President Obama extended the federal tax credit for wind-energy production as part of the economic stimulus plan passed in February. And Democratic lawmakers are hoping to establish a federal mandate that all states buy up to 15 percent of their electricity from renewable sources, including wind farms.
Wind energy made up 0.8 percent of the nation's total electricity use in 2007 and is expected to grow to 2.5 percent of the total, according to the Energy Information Administration. The EIA estimate does not factor in the effects of any global-warming legislation approved by Congress.
What's hard to deny for small-town leaders and residents are the economic benefits from leasing the land necessary for building wind farms.
Sweetwater-based Texas State Technical College-West Texas, a two-year school that grants associates degrees in advanced science, is training students to work on wind turbines.
"Five years ago, our largest program was nursing, but that's been eclipsed in the last few years by our wind technician program," said Michael Reeser, the school's president.

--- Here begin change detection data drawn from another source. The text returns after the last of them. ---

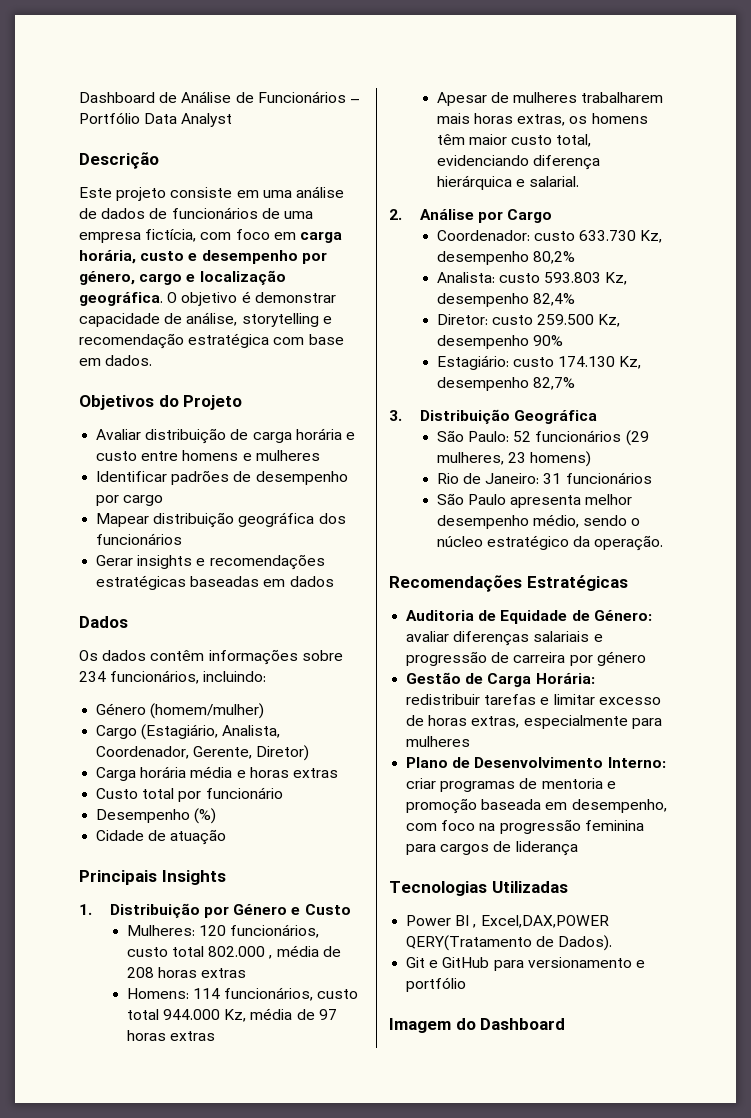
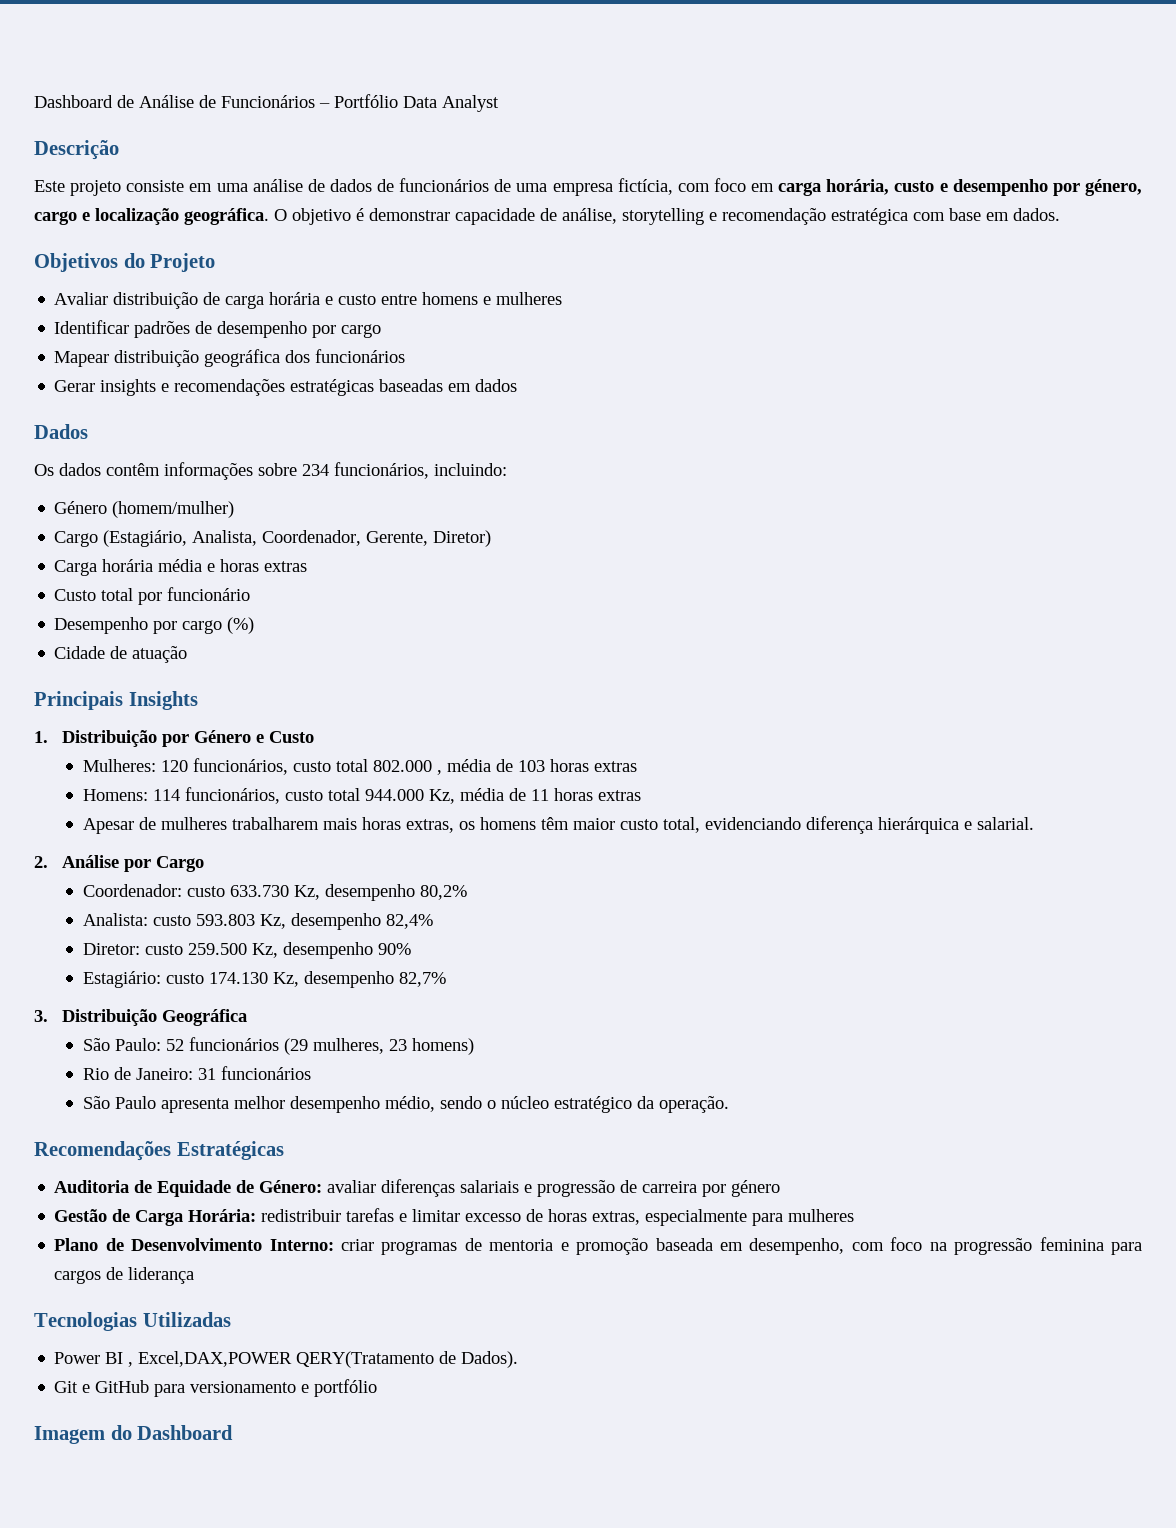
- Desempenho (%)
+ Desempenho por cargo (%)
- Mulheres: 120 funcionários, custo total 802.000 , média de 208 horas extras
+ Mulheres: 120 funcionários, custo total 802.000 , média de 103 horas extras
- Homens: 114 funcionários, custo total 944.000 Kz, média de 97 horas extras
+ Homens: 114 funcionários, custo total 944.000 Kz, média de 11 horas extras

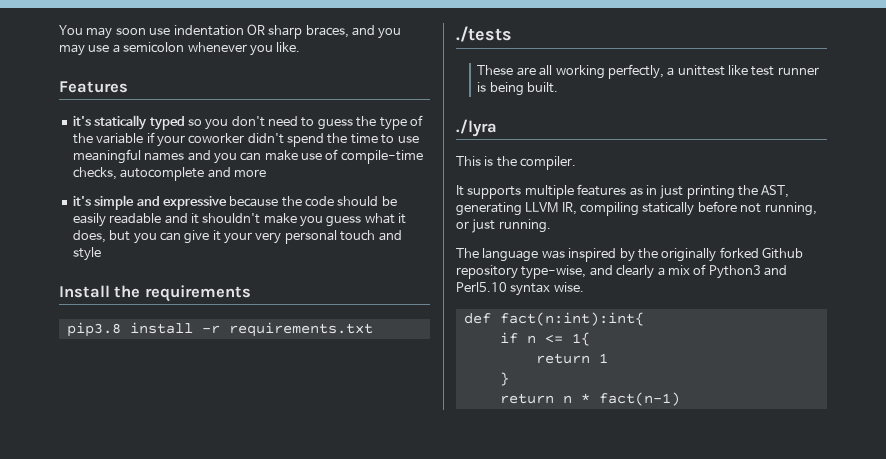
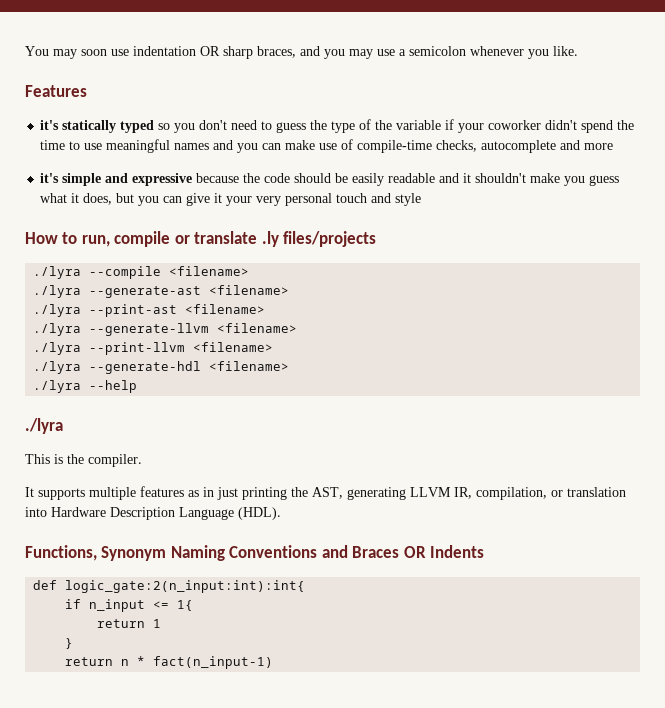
- Install the requirements
- pip3.8 install -r requirements.txt
- ./tests
- These are all working perfectly, a unittest like test runner is being built.
+ How to run, compile or translate .ly files/projects
+ ./lyra --compile <filename>
+ ./lyra --generate-ast <filename>
+ ./lyra --print-ast <filename>
+ ./lyra --generate-llvm <filename>
+ ./lyra --print-llvm <filename>
+ ./lyra --generate-hdl <filename>
+ ./lyra --help
- It supports multiple features as in just printing the AST, generating LLVM IR, compiling statically before not running, or just running.
- The language was inspired by the originally forked Github repository type-wise, and clearly a mix of Python3 and Perl5.10 syntax wise.
+ It supports multiple features as in just printing the AST, generating LLVM IR, compilation, or translation into Hardware Description Language (HDL).
+ Functions, Synonym Naming Conventions and Braces OR Indents
- def fact(n:int):int{
- if n <= 1{
+ def logic_gate:2(n_input:int):int{
+ if n_input <= 1{
- return n * fact(n-1)
+ return n * fact(n_input-1)

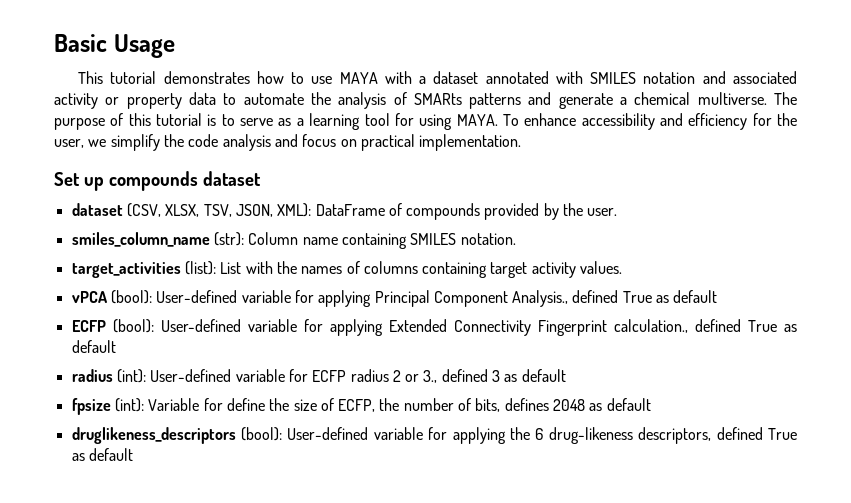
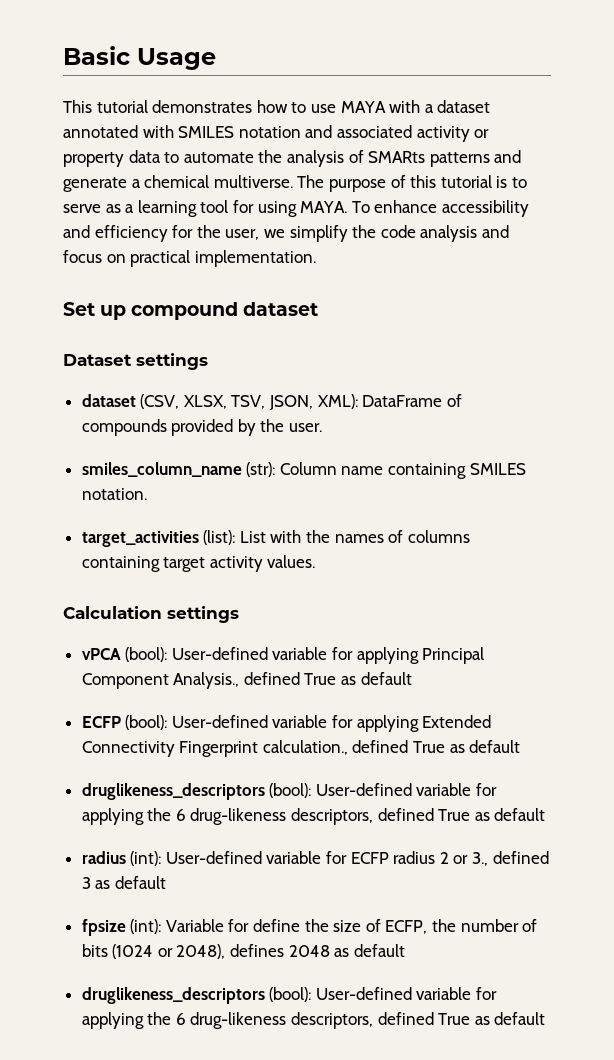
- Set up compounds dataset
+ Set up compound dataset
+ Dataset settings
+ Calculation settings
  ECFP (bool): User-defined variable for applying Extended Connectivity Fingerprint calculation., defined True as default
+ druglikeness_descriptors (bool): User-defined variable for applying the 6 drug-likeness descriptors, defined True as default
- fpsize (int): Variable for define the size of ECFP, the number of bits, defines 2048 as default
+ fpsize (int): Variable for define the size of ECFP, the number of bits (1024 or 2048), defines 2048 as default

Maria Ortega, one of the 150 students studying for her degree in the program, said she left a job doing payroll and ordering parts for a local company not long after turbines started going up.
"I watched out our window as they developed the turbine from the ground up and just thought it was really interesting," she said, taking a break from her class on electricity principles. "I wanted to be out there in the field instead of here in an office."
Still, it is the ranchers of West Texas who have driven the boom, leasing their land and becoming green energy barons in the process.
"They may not think of themselves as environmentalists," said Mr. Wortham, "but they're definitely environmental stewards."